After a slow entrance into retail, starting with a pop-up at Le Bon Marche in Paris, Violette_Fr just hit the big time with shelves at 315 Sephora stores. It’s a clear sign of success, but also a beast that needs to be fed with a constant flow of product introductions at a pace that has felled other independent start-ups. Violette insists that the executives at Sephora “are not pushing me to create more or differently. It’s a very benevolent relationship so far.”
Many makeup artists start painting canvases before shifting to human faces and creating a brand from there. Violette wants to remind consumers of her connection to artistry, and she does it by adding what she calls a cabinet of curiosity to her store displays. At Le Bon Marche and Liberty of London, it’s an actual cabinet. At Sephora, it’s a glass box filled with inspirational objects: a beaker of Yves Klein blue paint, a feather, rose petals, small drawings, fabric swatches, a shell. Violette paints the botanical watercolors and builds the prototypes herself.

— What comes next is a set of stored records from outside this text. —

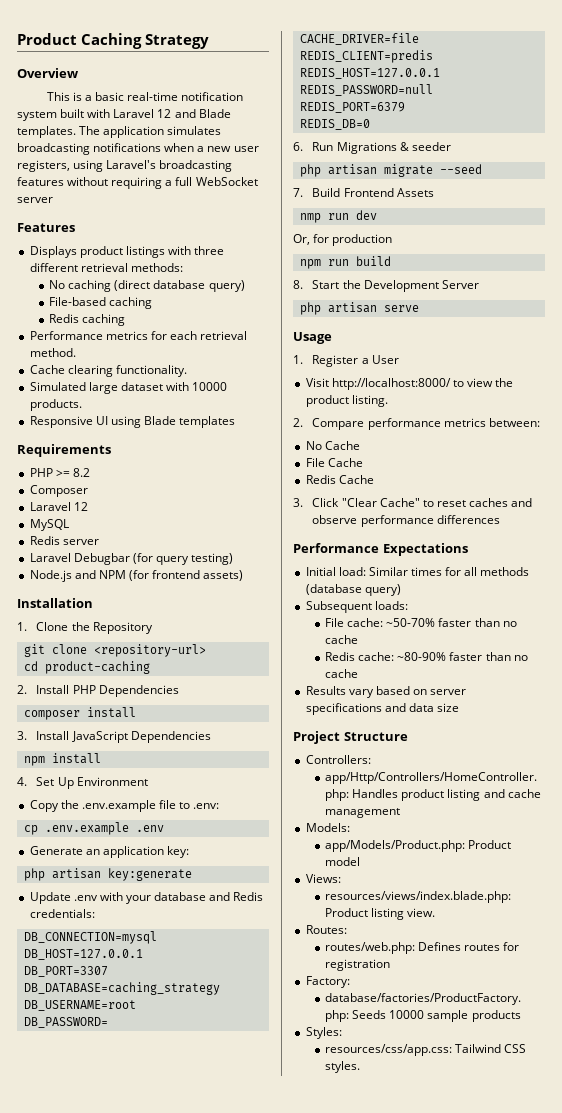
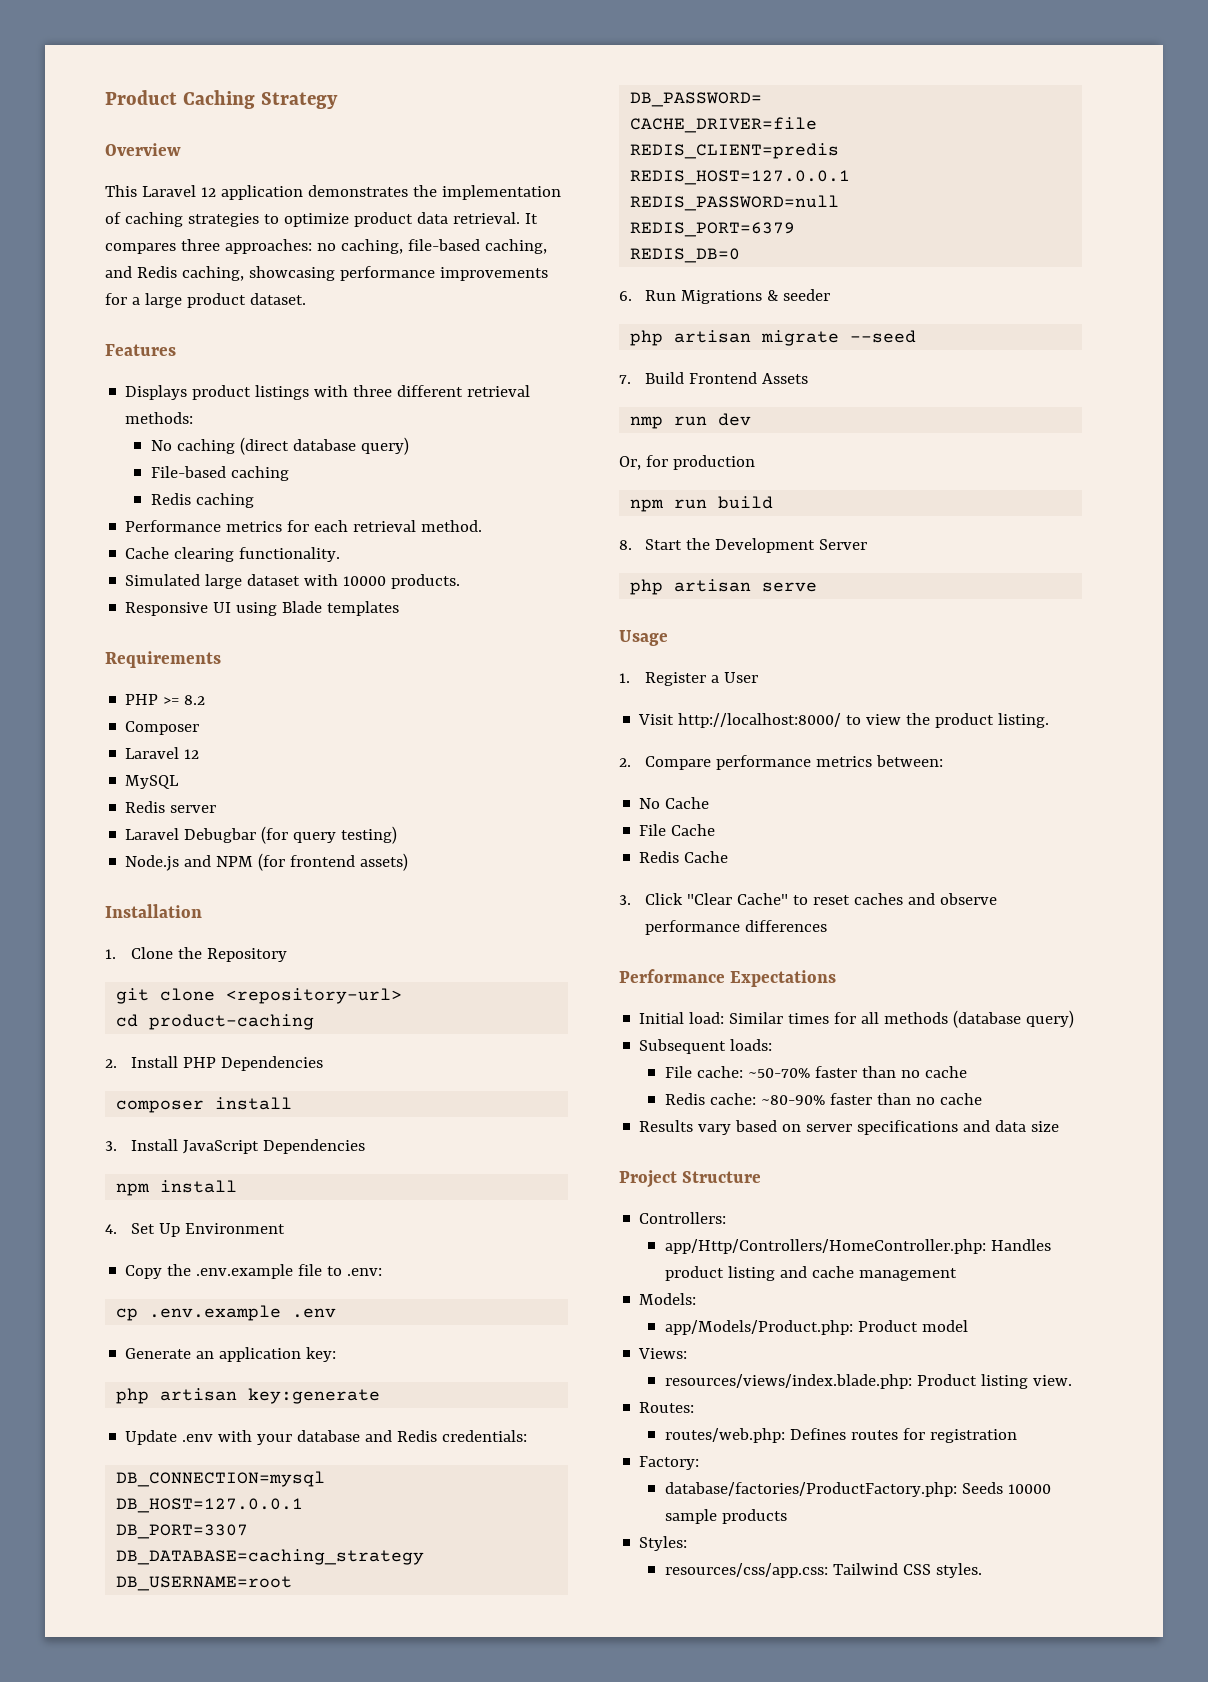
- This is a basic real-time notification system built with Laravel 12 and Blade templates. The application simulates broadcasting notifications when a new user registers, using Laravel's broadcasting features without requiring a full WebSocket server
+ This Laravel 12 application demonstrates the implementation of caching strategies to optimize product data retrieval. It compares three approaches: no caching, file-based caching, and Redis caching, showcasing performance improvements for a large product dataset.

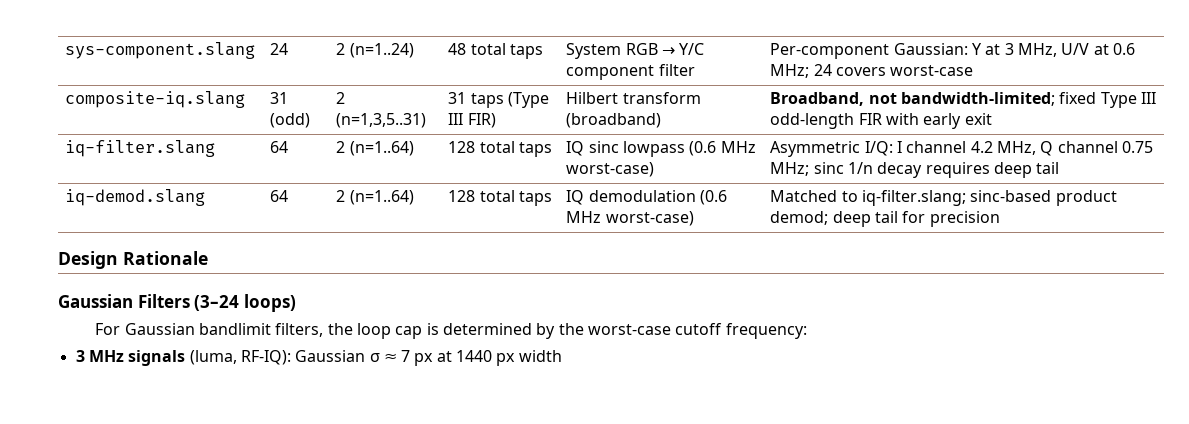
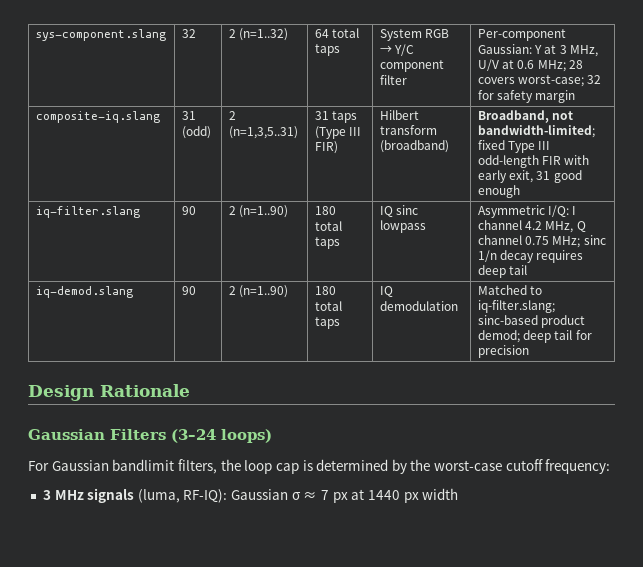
- sys-component.slang | 24 | 2 (n=1..24) | 48 total taps | System RGB → Y/C component filter | Per-component Gaussian: Y at 3 MHz, U/V at 0.6 MHz; 24 covers worst-case
+ sys-component.slang | 32 | 2 (n=1..32) | 64 total taps | System RGB → Y/C component filter | Per-component Gaussian: Y at 3 MHz, U/V at 0.6 MHz; 28 covers worst-case; 32 for safety margin
- composite-iq.slang | 31 (odd) | 2 (n=1,3,5..31) | 31 taps (Type III FIR) | Hilbert transform (broadband) | Broadband, not bandwidth-limited; fixed Type III odd-length FIR with early exit
+ composite-iq.slang | 31 (odd) | 2 (n=1,3,5..31) | 31 taps (Type III FIR) | Hilbert transform (broadband) | Broadband, not bandwidth-limited; fixed Type III odd-length FIR with early exit, 31 good enough
- iq-filter.slang | 64 | 2 (n=1..64) | 128 total taps | IQ sinc lowpass (0.6 MHz worst-case) | Asymmetric I/Q: I channel 4.2 MHz, Q channel 0.75 MHz; sinc 1/n decay requires deep tail
+ iq-filter.slang | 90 | 2 (n=1..90) | 180 total taps | IQ sinc lowpass | Asymmetric I/Q: I channel 4.2 MHz, Q channel 0.75 MHz; sinc 1/n decay requires deep tail
- iq-demod.slang | 64 | 2 (n=1..64) | 128 total taps | IQ demodulation (0.6 MHz worst-case) | Matched to iq-filter.slang; sinc-based product demod; deep tail for precision
+ iq-demod.slang | 90 | 2 (n=1..90) | 180 total taps | IQ demodulation | Matched to iq-filter.slang; sinc-based product demod; deep tail for precision

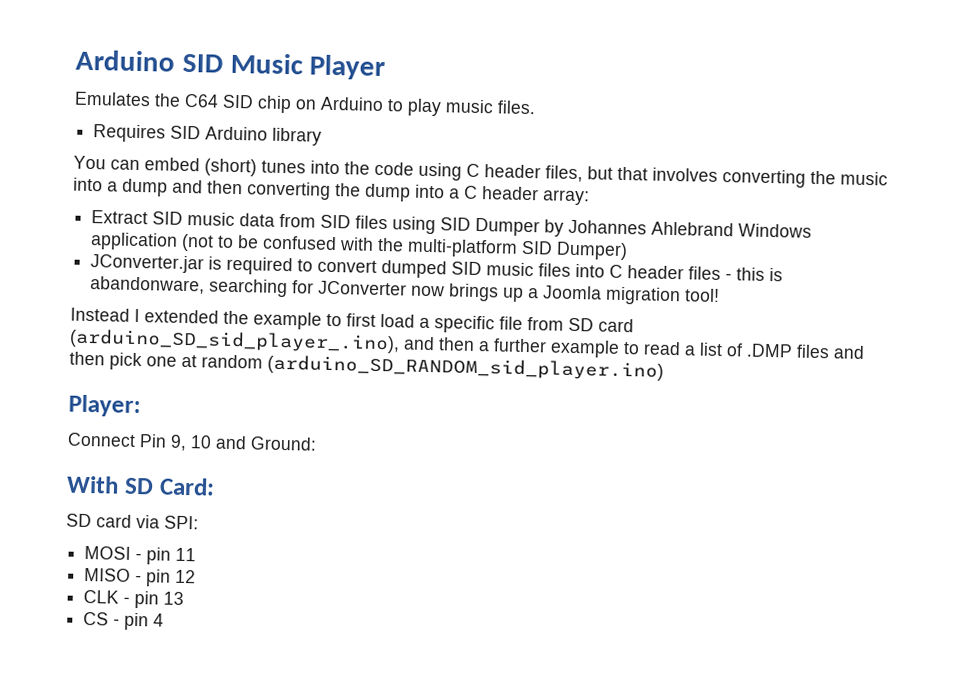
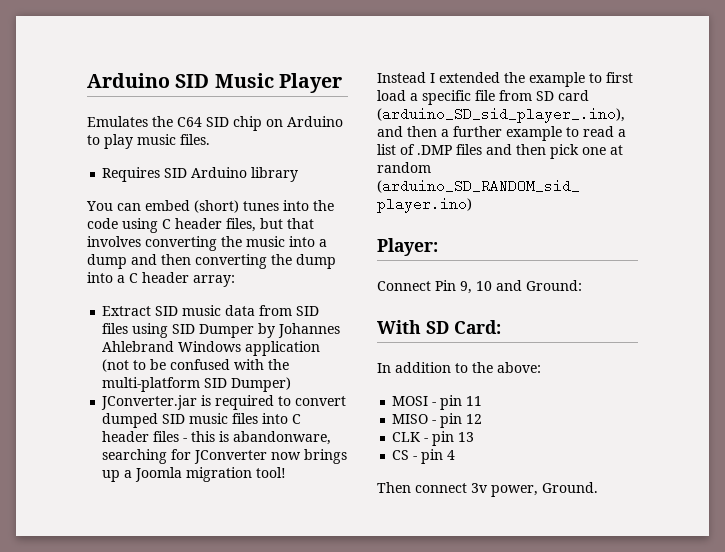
- SD card via SPI:
+ In addition to the above:
+ Then connect 3v power, Ground.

Since moving to Brooklyn and establishing her headquarters in Dumbo, “I’m totally Americanized,” she says. “I work out, I’m organized now. I have rules, and before everything was messy. Even in France, my friends make fun of me. They tell me, we’re really not worried with you not looking French.”
And maybe that also sums up her brand. It’s French without the insistence. It’s French with an appeal to American consumers. “At the end, you want to feel like you are accepted for the way you are.” She believes that self-acceptance is built into the French psyche. “We never try to be perfect. We never try to be sexy glam. Our mentality is, This is who I am. I don’t need you to like me.”
Violette_Fr bridges the gap between aspiration and accessibility, between French hauteur and American friendliness, packaging it in a tube with just the right amount of pigment. “It is so French that we don’t even have to say it.”